Kurniawan teramat menyukai cara Lia yang lahap memakan makanannya, berduaan dengan Lia sekadar makan saja membuat hatinya hangat. Sudah lama ia tak memiliki perasaan tenang ini.

"Mebel gimana?" Tanya Lia

"Baik sih, masih ada PO beberapa yang harus selesai bulan depan" jawab Kurniawan seraya menyuapkan tahu isi ke mulutnya

Makanan di rumah Lia jarang sekali serba daging. Sangat berbeda dengan makanan rumahnya di Solo. Tapi Kurniawan menyukai masakan rumah Lia. Rasanya enak dan membuat ingin terus nambah. Padahal tidak jauh-jauh dari sayur, tahu tempe, dan telur.

"Pastikan Pak Irwan nganter tepat waktu, soalnya sering dapet komplain molor" kata Lia mengingatkan Kurniawan

"Mulai gak percaya" batin Kurniawan

"Iya"

"Oh iya biasanya kita ada agenda makan bareng di sini 2 bulan sekali, kamu atur ya. Nanti bilang ke aku biar aku siapin" kata Lia semangat setelah makanan di piringnya tandas

"Iya"

Topik yang tidak pernah Kurniawan suka adalah ketika Lia mengajaknya membicarakan mebel.

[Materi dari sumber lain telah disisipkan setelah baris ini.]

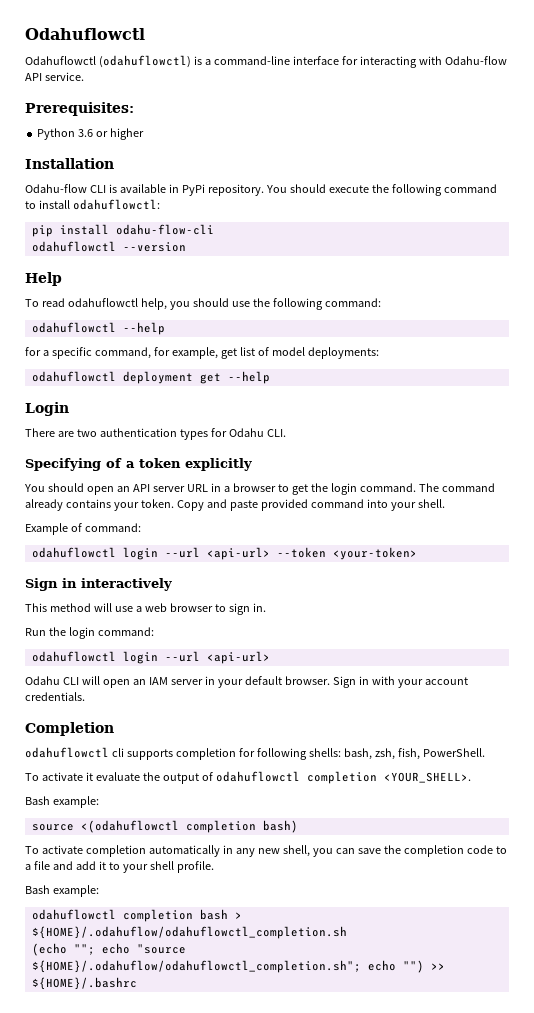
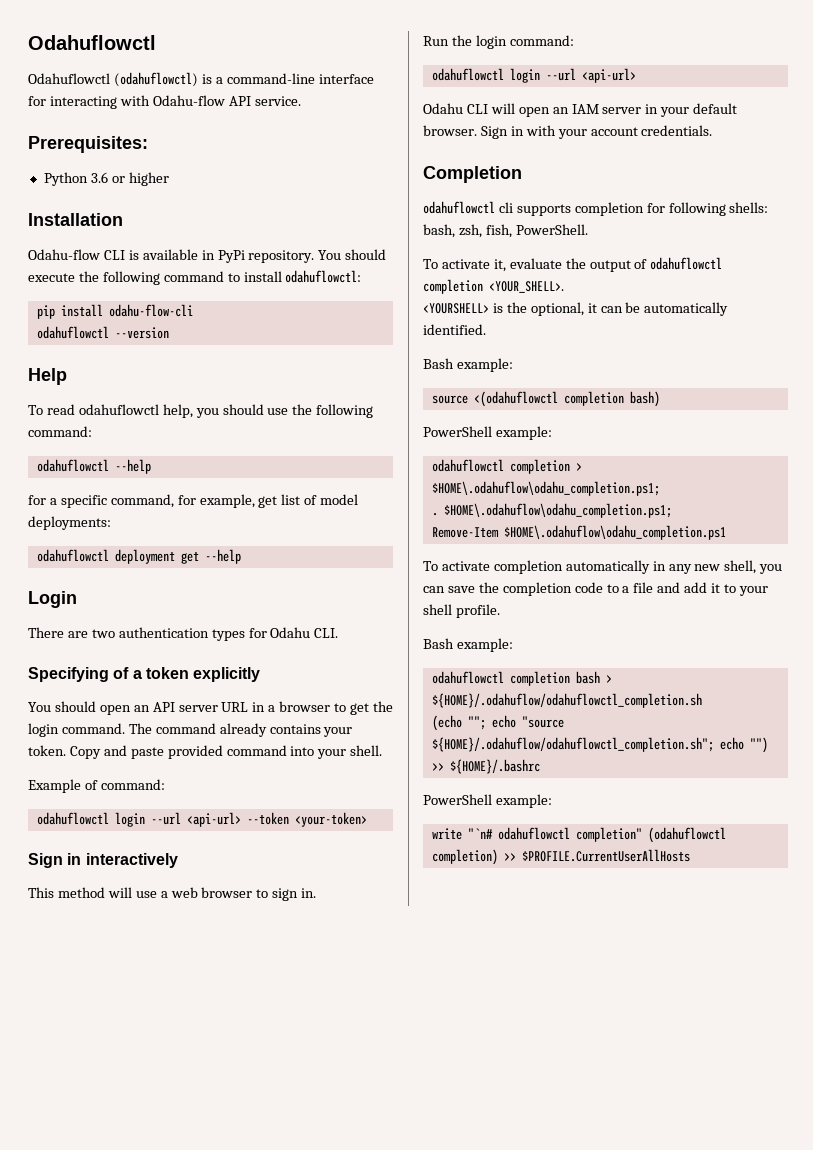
[85,772,93,781] it -> [493,259,506,272] it,
(471, 777) none -> [423,302,729,316] [423,324,486,335] // <YOURSHELL> is the optional, it can be automatically identified.
(298, 826) none -> [423,426,552,440] [431,459,582,474] [431,481,660,496] [431,503,672,518] [431,525,726,540] // PowerShell example: // odahuflowctl completion > $HOME\.odahuflow\odahu_completion.ps1; // . $HOME\.odahuflow\odahu_completion.ps1; // Remove-Item $HOME\.odahuflow\odahu_completion.ps1
(137, 983) none -> [423,794,552,808] [431,827,726,843] [431,849,690,865] // PowerShell example: // write "`n# odahuflowctl completion" (odahuflowctl completion) >> $PROFILE.CurrentUserAllHosts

Lia seperti mengawasi penuh dan tidak percaya menyerahkan mebel milik keluarganya itu.

Lia menatap Kurniawan yang tiba-tiba berbeda raut mukanya. Tidak sama seperti saat pria itu mengajaknya makan tadi. Apa yang sedang menganggu pikiran Kurniawan sebetulnya?

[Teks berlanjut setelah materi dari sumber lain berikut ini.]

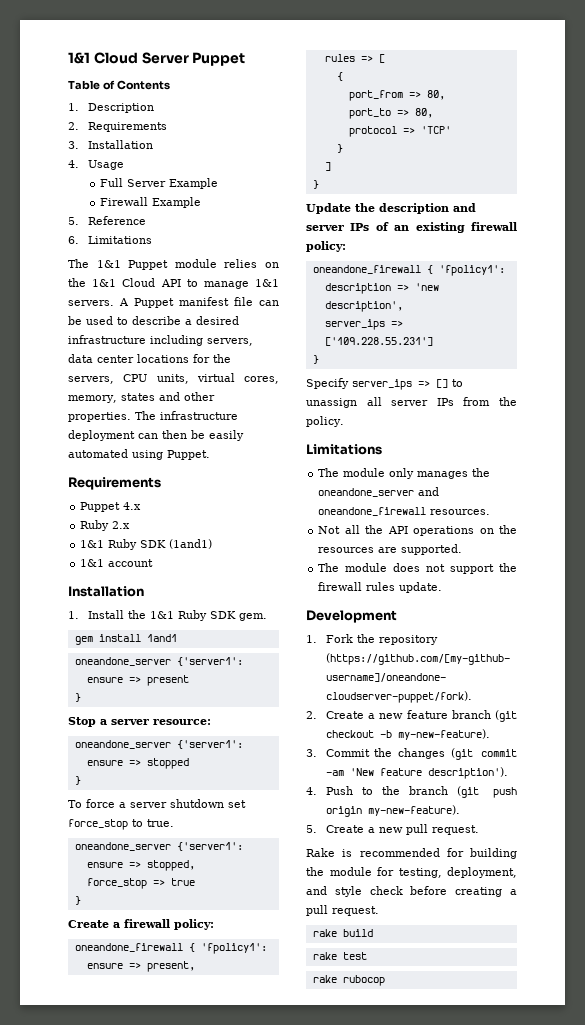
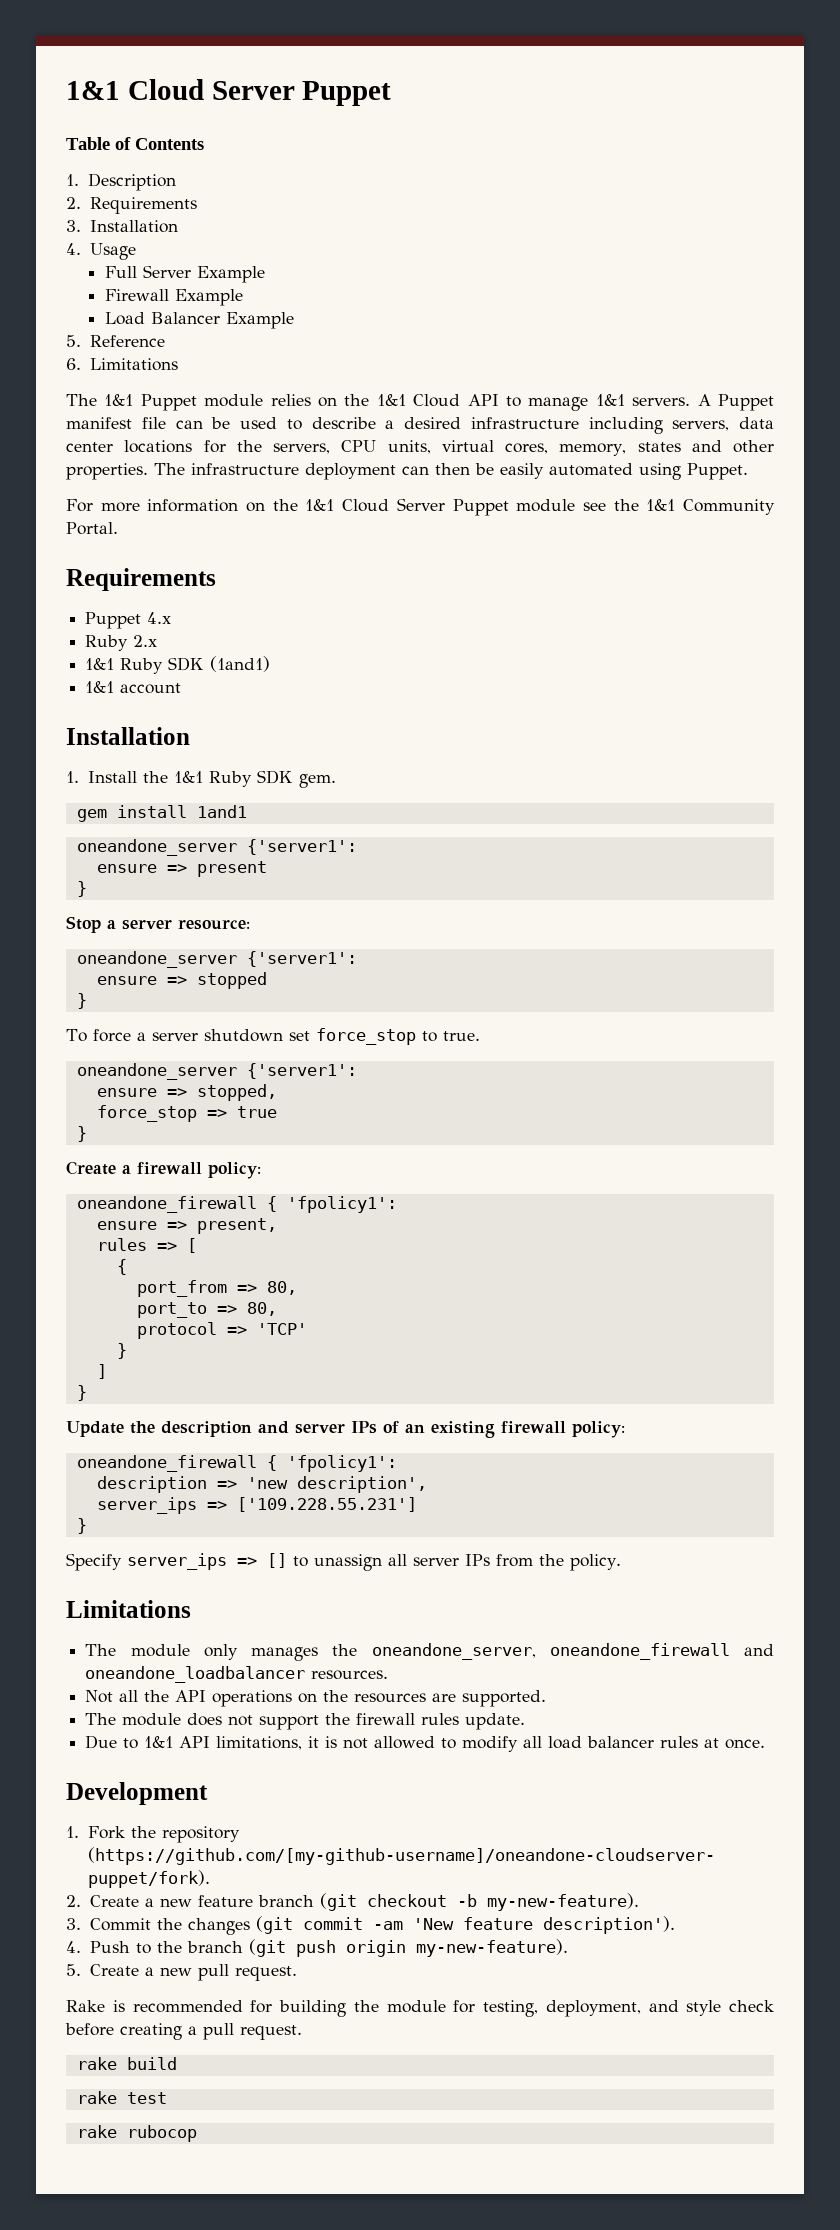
(201, 202) none -> [104,312,294,329] // Load Balancer Example
(210, 455) none -> [66,498,776,516] [66,522,118,535] // For more information on the 1&1 Cloud Server Puppet module see the 1&1 Community Portal.
[318,487,440,497] [318,507,427,516] oneandone_server and oneandone_firewall -> [371,1643,774,1660] [85,1666,306,1683] oneandone_server, oneandone_firewall and oneandone_loadbalancer
(443, 587) none -> [85,1735,766,1752] // Due to 1&1 API limitations, it is not allowed to modify all load balancer rules at once.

"Habis ini ngopi yuk, aku belum ngantuk" ajak Lia

Mau tidak mau, Kurniawan mengangguk. Ia juga harus mengimbangi ide-ide Lia untuk mendekatkan diri mereka.

"Nduk, bapak berangkat"

Pak Kiswanto keluar kamar beserta Bu Ambar. Memang rencana hari ini mereka akan pergi ke rumah adik Lia di Wonosobo. Mereka akan diantar oleh sopir yang sudah Kurniawan cari. Sengaja memilih waktu lumayan sore agar tidak terlalu panas di jalan.

Sejak ada Kurniawan, hal-hal yang berbau kebutuhan relasi dengan pihak luar rumah dan masyarakat memang lebih mudah dijangkau. Kurniawan seperti public relation di rumah ini. Kenalan pria itu banyak, sehingga mudah menyelesaikan perkara enteng seperti itu.